Leukemia has a wide range of treatments that can be used alone or in combination to give the best outcome for your specific cancer. That’s why careful diagnosis is so important.

As part of a research medical center, physicians at the Siteman Cancer Center at Barnes-Jewish Hospital and Washington University School of Medicine in St. Louis have access to a wide range of clinical trials to test new therapies as they emerge. Discuss with your physician how your cancer might benefit from clinical trials.

Because many of our patients come from over 100 miles away, you may be scheduled the same day for additional testing including bone marrow biopsies and imaging studies as well as scheduling with other cancer specialists, in addition to your primary hematologic oncologist.

Different types of leukemia respond to different treatments, so depending on your type, treatments will vary.

Acute lymphoblastic leukemia (ALL)

This aggressive type of leukemia has many different options for care, including different types of chemotherapy and oral targeted treatments, such as tyrosine kinase inhibitors. Total care may involve:

  • Chemotherapy and targeted treatments followed by consolidation and maintenance chemotherapy.
  • Stem cell transplant from matched unrelated donors, cord blood or mismatched related donors (both for initial treatment or relapse).
  • Novel small-molecule inhibitors, cellular treatments, such as genetically modified T-cells, and novel protein treatment, such as monoclonal antibodies and bi-specific agents. These treatments can be both standard of care and part of clinical trials.

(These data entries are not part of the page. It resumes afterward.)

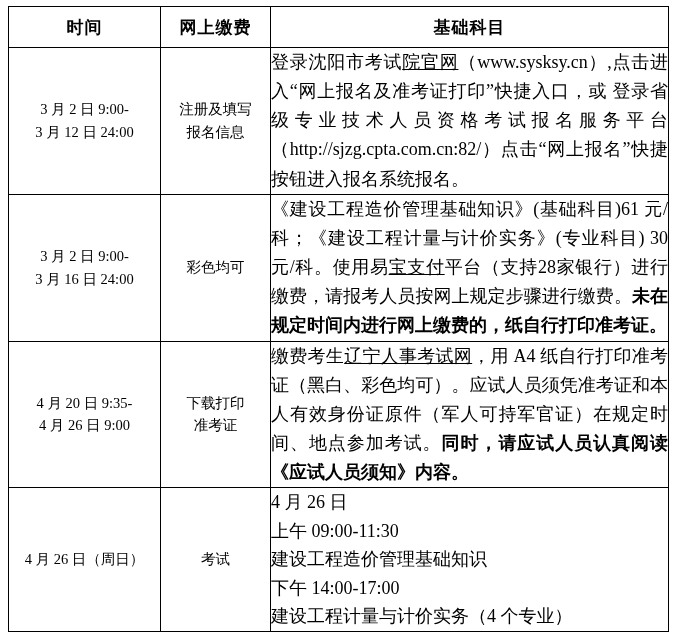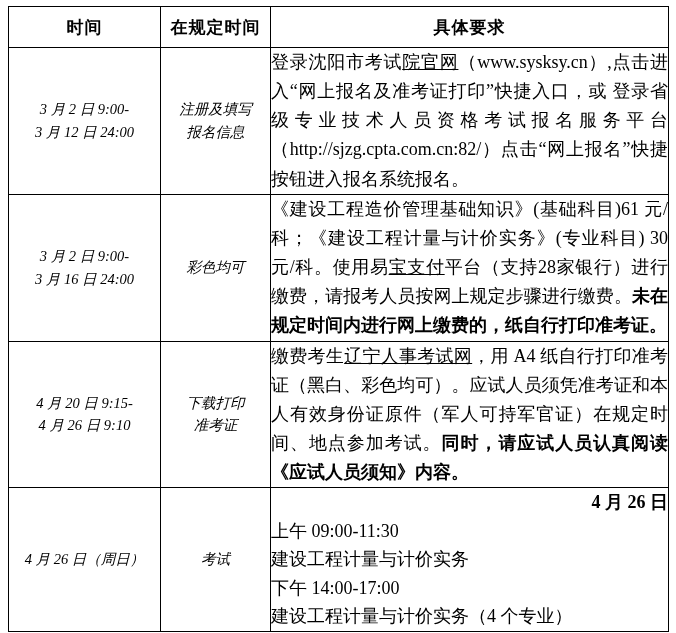--- a/index.html
+++ b/index.html
@@ -82,7 +82,7 @@
     <thead>
       <tr>
         <th class="hdr">时间</th>
-        <th class="hdr">在规定时间</th>
+        <th class="hdr">网上缴费</th>
         <th class="hdr">具体要求</th>
       </tr>
     </thead>

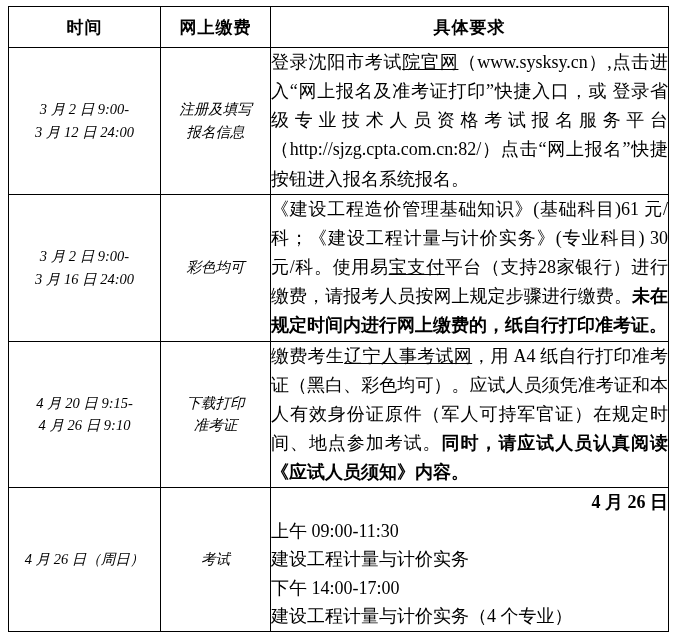--- a/index.html
+++ b/index.html
@@ -83,7 +83,7 @@
       <tr>
         <th class="hdr">时间</th>
         <th class="hdr">网上缴费</th>
-        <th class="hdr">具体要求</th>
+        <th class="hdr">基础科目</th>
       </tr>
     </thead>
     <tbody>

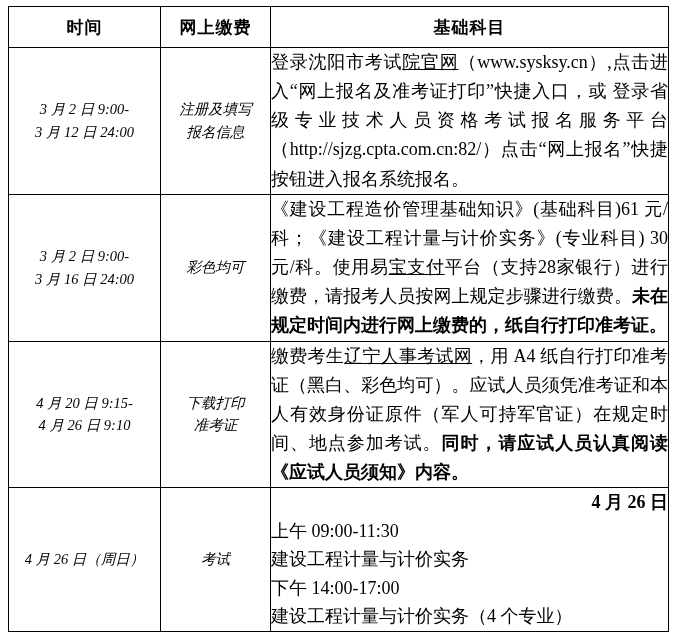--- a/index.html
+++ b/index.html
@@ -47,7 +47,7 @@
     line-height: 1.55;
     padding: 4px 3px;
   }
-  .cell-center .ln { display: block; white-space: nowrap; font-style: italic; }
+  .cell-center .ln { display: block; white-space: nowrap; }
   .cell-body {
     text-align: left;
     font-size: 18px;

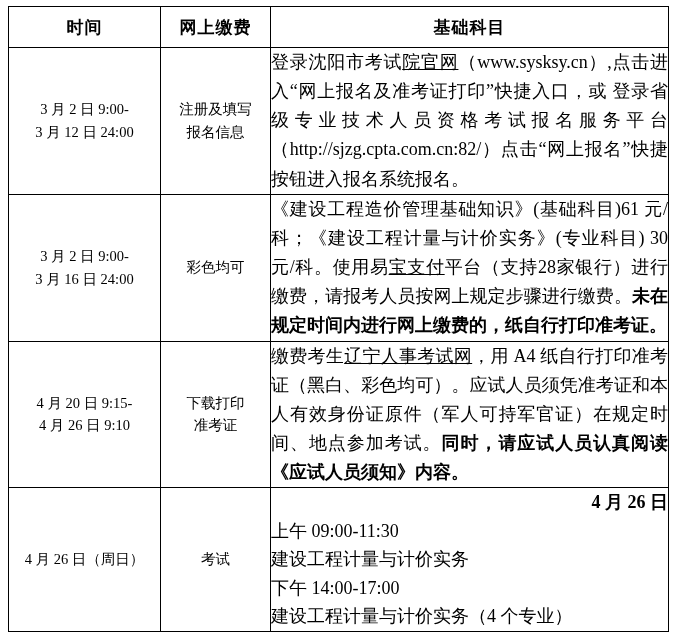--- a/index.html
+++ b/index.html
@@ -121,7 +121,7 @@
 
       <tr class="row-4">
         <td class="cell-center">
-          <span class="ln">4 月 20 日 9:15-</span>
+          <span class="ln">4 月 20 日 9:35-</span>
           <span class="ln">4 月 26 日 9:10</span>
         </td>
         <td class="cell-center">

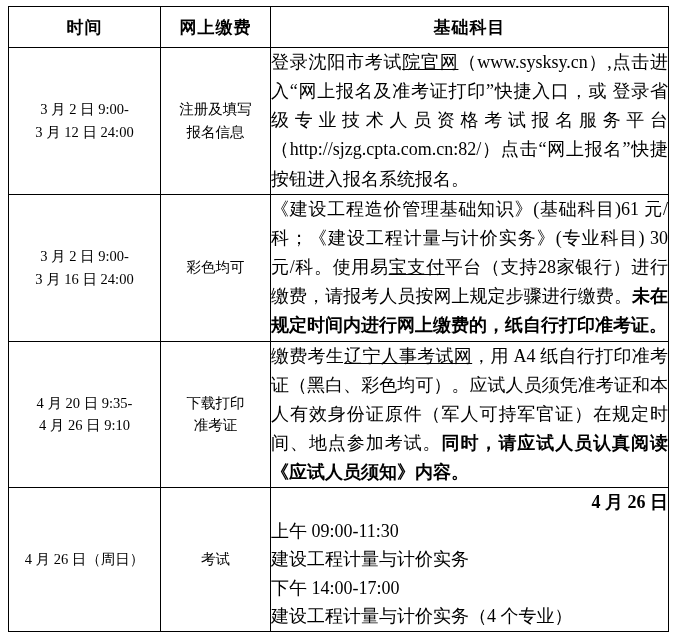--- a/index.html
+++ b/index.html
@@ -122,7 +122,7 @@
       <tr class="row-4">
         <td class="cell-center">
           <span class="ln">4 月 20 日 9:35-</span>
-          <span class="ln">4 月 26 日 9:10</span>
+          <span class="ln">4 月 26 日 9:00</span>
         </td>
         <td class="cell-center">
           <span class="ln">下载打印</span>

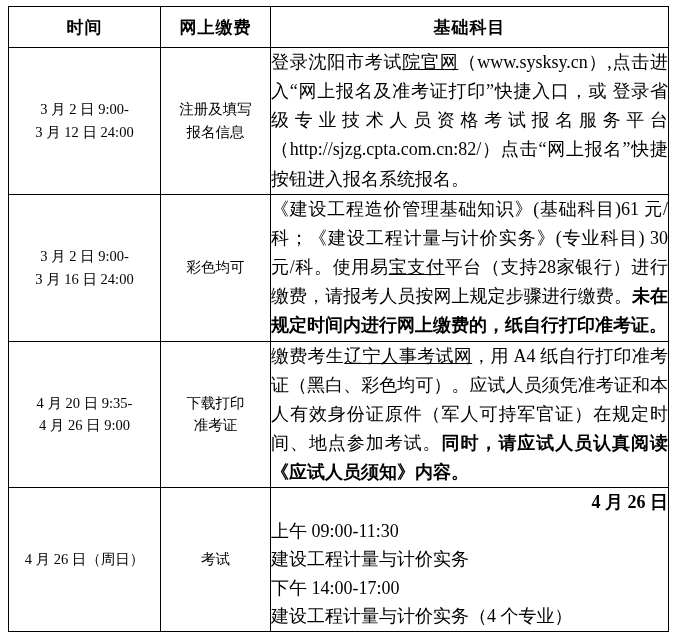--- a/index.html
+++ b/index.html
@@ -67,7 +67,7 @@
   .row-4 td { height: 112px; }
   .row-5 td { height: 130px; }
   .exam-block { line-height: 1.58; }
-  .exam-block .hd { font-weight: bold; text-align: right; }
+  .exam-block .hd { font-weight: normal; }
 </style>
 </head>
 <body>

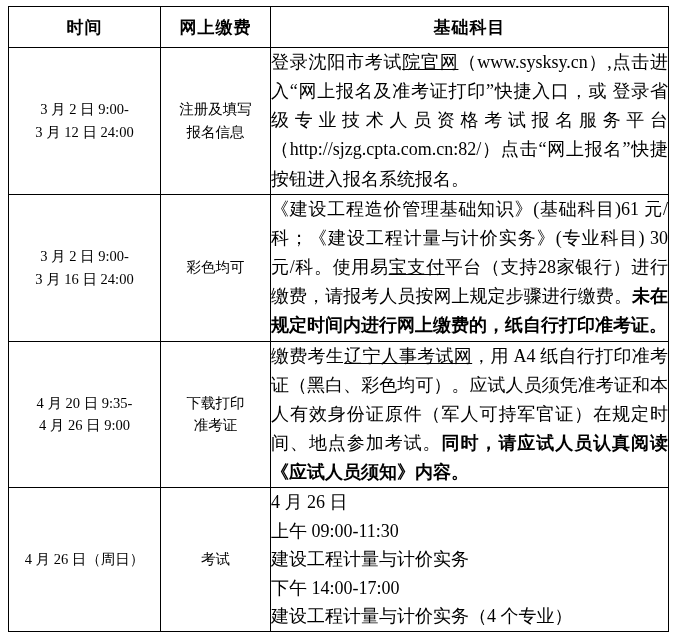--- a/index.html
+++ b/index.html
@@ -146,7 +146,7 @@
           <div class="exam-block">
             <div class="hd">4 月 26 日</div>
             <div>上午 09:00-11:30</div>
-            <div>建设工程计量与计价实务</div>
+            <div>建设工程造价管理基础知识</div>
             <div>下午 14:00-17:00</div>
             <div>建设工程计量与计价实务（4 个专业）</div>
           </div>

Acute myeloid leukemia (AML)

As an aggressive, fast-growing disease, AML has similar treatment options to ALL.

Novel approaches include:

  • Incorporation of cancer genomics for predicting optimal drugs and therapy options.
  • Use of small molecule inhibitors of tyrosine kinases.
  • Outpatient chemotherapy with hypomethylating agents.
  • Stem cell transplantation.

Chronic Lymphocytic Leukemia (CLL)

Treatments include:

  • Standard chemotherapy.
  • Wide array of monoclonal antibodies.
  • Antibody immunotoxin conjugates.
  • Small molecule kinase inhibitors.
  • Stem cell transplant.

Chronic myeloid leukemia 

Although chemotherapy can be used, most patients are treated with small molecule tyrosine kinase inhibitors. Stem cell transplant is sometimes used for patients who fail oral tyrosine kinase inhibitors.

Hairy cell leukemia

This rare type of leukemia is usually managed by observation or a single-agent outpatient chemotherapy treatment for long-term management. Rarely, it may require investigational agents or small-molecule treatment.

Chronic myelomonocytic leukemia

This rare form of aggressive pre-leukemia or myelodysplastic syndrome is managed by observation, outpatient hypomethylating agent therapy, splenic radiation and stem cell transplant for patients who progress or fail to respond to treatment. It is incurable without stem cell transplant.